What follows is a set of records; copy all of it exactly.

== Records shown ==
* * * * * * * * *

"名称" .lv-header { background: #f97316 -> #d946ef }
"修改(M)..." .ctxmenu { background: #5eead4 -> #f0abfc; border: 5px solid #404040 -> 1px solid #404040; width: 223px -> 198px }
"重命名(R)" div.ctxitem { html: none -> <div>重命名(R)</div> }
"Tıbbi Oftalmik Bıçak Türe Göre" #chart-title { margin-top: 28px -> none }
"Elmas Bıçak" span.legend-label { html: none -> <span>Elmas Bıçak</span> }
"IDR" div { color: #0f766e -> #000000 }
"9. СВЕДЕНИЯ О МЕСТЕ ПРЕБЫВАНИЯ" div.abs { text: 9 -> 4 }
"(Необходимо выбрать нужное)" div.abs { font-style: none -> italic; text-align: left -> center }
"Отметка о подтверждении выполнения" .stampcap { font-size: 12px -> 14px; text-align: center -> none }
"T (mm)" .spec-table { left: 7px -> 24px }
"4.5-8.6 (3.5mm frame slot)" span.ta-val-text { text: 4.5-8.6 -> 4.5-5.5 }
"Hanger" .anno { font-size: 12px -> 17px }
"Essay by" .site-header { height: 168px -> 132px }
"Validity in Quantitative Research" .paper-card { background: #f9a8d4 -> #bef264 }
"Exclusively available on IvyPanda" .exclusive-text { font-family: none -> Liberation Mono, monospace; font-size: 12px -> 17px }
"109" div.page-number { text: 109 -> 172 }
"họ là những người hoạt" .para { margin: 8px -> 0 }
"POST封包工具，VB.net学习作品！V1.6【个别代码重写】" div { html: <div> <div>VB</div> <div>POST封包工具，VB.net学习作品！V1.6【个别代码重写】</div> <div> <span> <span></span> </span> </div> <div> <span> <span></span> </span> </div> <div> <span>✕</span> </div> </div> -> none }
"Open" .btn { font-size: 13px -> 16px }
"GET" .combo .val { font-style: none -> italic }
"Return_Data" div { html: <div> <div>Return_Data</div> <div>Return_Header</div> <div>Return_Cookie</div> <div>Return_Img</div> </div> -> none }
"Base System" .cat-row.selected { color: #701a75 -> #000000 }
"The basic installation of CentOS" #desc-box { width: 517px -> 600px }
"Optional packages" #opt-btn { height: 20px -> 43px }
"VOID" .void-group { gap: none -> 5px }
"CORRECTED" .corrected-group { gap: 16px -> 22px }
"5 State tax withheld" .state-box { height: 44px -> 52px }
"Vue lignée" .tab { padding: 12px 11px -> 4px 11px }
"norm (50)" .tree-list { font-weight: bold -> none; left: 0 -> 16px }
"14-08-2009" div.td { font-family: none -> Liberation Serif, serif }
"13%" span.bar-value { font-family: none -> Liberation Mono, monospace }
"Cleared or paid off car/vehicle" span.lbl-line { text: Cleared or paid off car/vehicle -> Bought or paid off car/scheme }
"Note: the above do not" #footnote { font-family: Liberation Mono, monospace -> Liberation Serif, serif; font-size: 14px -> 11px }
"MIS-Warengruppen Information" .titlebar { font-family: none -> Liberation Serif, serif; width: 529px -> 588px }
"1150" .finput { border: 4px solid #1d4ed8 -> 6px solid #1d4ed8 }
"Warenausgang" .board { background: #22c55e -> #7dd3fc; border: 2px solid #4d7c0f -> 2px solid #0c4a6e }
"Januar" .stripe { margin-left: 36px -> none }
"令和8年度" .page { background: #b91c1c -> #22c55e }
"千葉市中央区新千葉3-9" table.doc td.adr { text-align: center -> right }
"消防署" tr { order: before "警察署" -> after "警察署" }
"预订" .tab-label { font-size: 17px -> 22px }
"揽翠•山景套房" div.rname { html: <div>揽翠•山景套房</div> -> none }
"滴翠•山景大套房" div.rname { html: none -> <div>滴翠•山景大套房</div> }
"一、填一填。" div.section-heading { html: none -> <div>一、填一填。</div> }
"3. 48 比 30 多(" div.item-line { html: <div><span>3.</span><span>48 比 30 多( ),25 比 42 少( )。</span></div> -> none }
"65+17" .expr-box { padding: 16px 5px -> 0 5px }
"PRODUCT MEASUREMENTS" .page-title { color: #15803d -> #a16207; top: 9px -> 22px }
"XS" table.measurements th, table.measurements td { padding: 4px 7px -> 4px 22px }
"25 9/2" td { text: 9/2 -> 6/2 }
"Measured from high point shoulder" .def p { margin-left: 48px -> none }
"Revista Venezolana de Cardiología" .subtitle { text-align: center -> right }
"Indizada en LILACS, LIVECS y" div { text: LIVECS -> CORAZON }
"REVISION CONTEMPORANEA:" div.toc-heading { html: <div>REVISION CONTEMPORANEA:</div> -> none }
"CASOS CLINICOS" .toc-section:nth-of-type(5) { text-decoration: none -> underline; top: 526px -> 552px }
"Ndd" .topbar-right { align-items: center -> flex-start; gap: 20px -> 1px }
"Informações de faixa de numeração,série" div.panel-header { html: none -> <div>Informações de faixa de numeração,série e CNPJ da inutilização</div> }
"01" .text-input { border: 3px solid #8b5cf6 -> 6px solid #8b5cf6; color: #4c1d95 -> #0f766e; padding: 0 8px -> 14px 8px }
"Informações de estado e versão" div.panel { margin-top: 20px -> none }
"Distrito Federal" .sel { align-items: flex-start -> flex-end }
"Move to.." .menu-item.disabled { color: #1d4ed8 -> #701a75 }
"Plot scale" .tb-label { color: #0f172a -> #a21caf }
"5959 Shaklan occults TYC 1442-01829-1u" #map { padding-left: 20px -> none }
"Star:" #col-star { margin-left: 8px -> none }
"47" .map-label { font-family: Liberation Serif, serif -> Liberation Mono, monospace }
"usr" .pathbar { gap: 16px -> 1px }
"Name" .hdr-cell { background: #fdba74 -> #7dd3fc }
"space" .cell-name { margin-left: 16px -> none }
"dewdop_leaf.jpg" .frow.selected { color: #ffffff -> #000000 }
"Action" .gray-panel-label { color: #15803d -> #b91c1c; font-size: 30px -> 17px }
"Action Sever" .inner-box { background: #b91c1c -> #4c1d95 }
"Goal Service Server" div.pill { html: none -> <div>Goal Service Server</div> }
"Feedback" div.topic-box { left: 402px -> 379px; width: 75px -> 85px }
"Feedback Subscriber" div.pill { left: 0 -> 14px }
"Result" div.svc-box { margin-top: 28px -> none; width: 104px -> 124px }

* * * * * * * * *

== Written response ==
"名称" .lv-header { background: #f97316 -> #d946ef }
"修改(M)..." .ctxmenu { background: #5eead4 -> #f0abfc; border: 5px solid #404040 -> 1px solid #404040; width: 223px -> 198px }
"重命名(R)" div.ctxitem { html: none -> <div>重命名(R)</div> }
"Tıbbi Oftalmik Bıçak Türe Göre" #chart-title { margin-top: 28px -> none }
"Elmas Bıçak" span.legend-label { html: none -> <span>Elmas Bıçak</span> }
"IDR" div { color: #0f766e -> #000000 }
"9. СВЕДЕНИЯ О МЕСТЕ ПРЕБЫВАНИЯ" div.abs { text: 9 -> 4 }
"(Необходимо выбрать нужное)" div.abs { font-style: none -> italic; text-align: left -> center }
"Отметка о подтверждении выполнения" .stampcap { font-size: 12px -> 14px; text-align: center -> none }
"T (mm)" .spec-table { left: 7px -> 24px }
"4.5-8.6 (3.5mm frame slot)" span.ta-val-text { text: 4.5-8.6 -> 4.5-5.5 }
"Hanger" .anno { font-size: 12px -> 17px }
"Essay by" .site-header { height: 168px -> 132px }
"Validity in Quantitative Research" .paper-card { background: #f9a8d4 -> #bef264 }
"Exclusively available on IvyPanda" .exclusive-text { font-family: none -> Liberation Mono, monospace; font-size: 12px -> 17px }
"109" div.page-number { text: 109 -> 172 }
"họ là những người hoạt" .para { margin: 8px -> 0 }
"POST封包工具，VB.net学习作品！V1.6【个别代码重写】" div { html: <div> <div>VB</div> <div>POST封包工具，VB.net学习作品！V1.6【个别代码重写】</div> <div> <span> <span></span> </span> </div> <div> <span> <span></span> </span> </div> <div> <span>✕</span> </div> </div> -> none }
"Open" .btn { font-size: 13px -> 16px }
"GET" .combo .val { font-style: none -> italic }
"Return_Data" div { html: <div> <div>Return_Data</div> <div>Return_Header</div> <div>Return_Cookie</div> <div>Return_Img</div> </div> -> none }
"Base System" .cat-row.selected { color: #701a75 -> #000000 }
"The basic installation of CentOS" #desc-box { width: 517px -> 600px }
"Optional packages" #opt-btn { height: 20px -> 43px }
"VOID" .void-group { gap: none -> 5px }
"CORRECTED" .corrected-group { gap: 16px -> 22px }
"5 State tax withheld" .state-box { height: 44px -> 52px }
"Vue lignée" .tab { padding: 12px 11px -> 4px 11px }
"norm (50)" .tree-list { font-weight: bold -> none; left: 0 -> 16px }
"14-08-2009" div.td { font-family: none -> Liberation Serif, serif }
"13%" span.bar-value { font-family: none -> Liberation Mono, monospace }
"Cleared or paid off car/vehicle" span.lbl-line { text: Cleared or paid off car/vehicle -> Bought or paid off car/scheme }
"Note: the above do not" #footnote { font-family: Liberation Mono, monospace -> Liberation Serif, serif; font-size: 14px -> 11px }
"MIS-Warengruppen Information" .titlebar { font-family: none -> Liberation Serif, serif; width: 529px -> 588px }
"1150" .finput { border: 4px solid #1d4ed8 -> 6px solid #1d4ed8 }
"Warenausgang" .board { background: #22c55e -> #7dd3fc; border: 2px solid #4d7c0f -> 2px solid #0c4a6e }
"Januar" .stripe { margin-left: 36px -> none }
"令和8年度" .page { background: #b91c1c -> #22c55e }
"千葉市中央区新千葉3-9" table.doc td.adr { text-align: center -> right }
"消防署" tr { order: before "警察署" -> after "警察署" }
"预订" .tab-label { font-size: 17px -> 22px }
"揽翠•山景套房" div.rname { html: <div>揽翠•山景套房</div> -> none }
"滴翠•山景大套房" div.rname { html: none -> <div>滴翠•山景大套房</div> }
"一、填一填。" div.section-heading { html: none -> <div>一、填一填。</div> }
"3. 48 比 30 多(" div.item-line { html: <div><span>3.</span><span>48 比 30 多( ),25 比 42 少( )。</span></div> -> none }
"65+17" .expr-box { padding: 16px 5px -> 0 5px }
"PRODUCT MEASUREMENTS" .page-title { color: #15803d -> #a16207; top: 9px -> 22px }
"XS" table.measurements th, table.measurements td { padding: 4px 7px -> 4px 22px }
"25 9/2" td { text: 9/2 -> 6/2 }
"Measured from high point shoulder" .def p { margin-left: 48px -> none }
"Revista Venezolana de Cardiología" .subtitle { text-align: center -> right }
"Indizada en LILACS, LIVECS y" div { text: LIVECS -> CORAZON }
"REVISION CONTEMPORANEA:" div.toc-heading { html: <div>REVISION CONTEMPORANEA:</div> -> none }
"CASOS CLINICOS" .toc-section:nth-of-type(5) { text-decoration: none -> underline; top: 526px -> 552px }
"Ndd" .topbar-right { align-items: center -> flex-start; gap: 20px -> 1px }
"Informações de faixa de numeração,série" div.panel-header { html: none -> <div>Informações de faixa de numeração,série e CNPJ da inutilização</div> }
"01" .text-input { border: 3px solid #8b5cf6 -> 6px solid #8b5cf6; color: #4c1d95 -> #0f766e; padding: 0 8px -> 14px 8px }
"Informações de estado e versão" div.panel { margin-top: 20px -> none }
"Distrito Federal" .sel { align-items: flex-start -> flex-end }
"Move to.." .menu-item.disabled { color: #1d4ed8 -> #701a75 }
"Plot scale" .tb-label { color: #0f172a -> #a21caf }
"5959 Shaklan occults TYC 1442-01829-1u" #map { padding-left: 20px -> none }
"Star:" #col-star { margin-left: 8px -> none }
"47" .map-label { font-family: Liberation Serif, serif -> Liberation Mono, monospace }
"usr" .pathbar { gap: 16px -> 1px }
"Name" .hdr-cell { background: #fdba74 -> #7dd3fc }
"space" .cell-name { margin-left: 16px -> none }
"dewdop_leaf.jpg" .frow.selected { color: #ffffff -> #000000 }
"Action" .gray-panel-label { color: #15803d -> #b91c1c; font-size: 30px -> 17px }
"Action Sever" .inner-box { background: #b91c1c -> #4c1d95 }
"Goal Service Server" div.pill { html: none -> <div>Goal Service Server</div> }
"Feedback" div.topic-box { left: 402px -> 379px; width: 75px -> 85px }
"Feedback Subscriber" div.pill { left: 0 -> 14px }
"Result" div.svc-box { margin-top: 28px -> none; width: 104px -> 124px }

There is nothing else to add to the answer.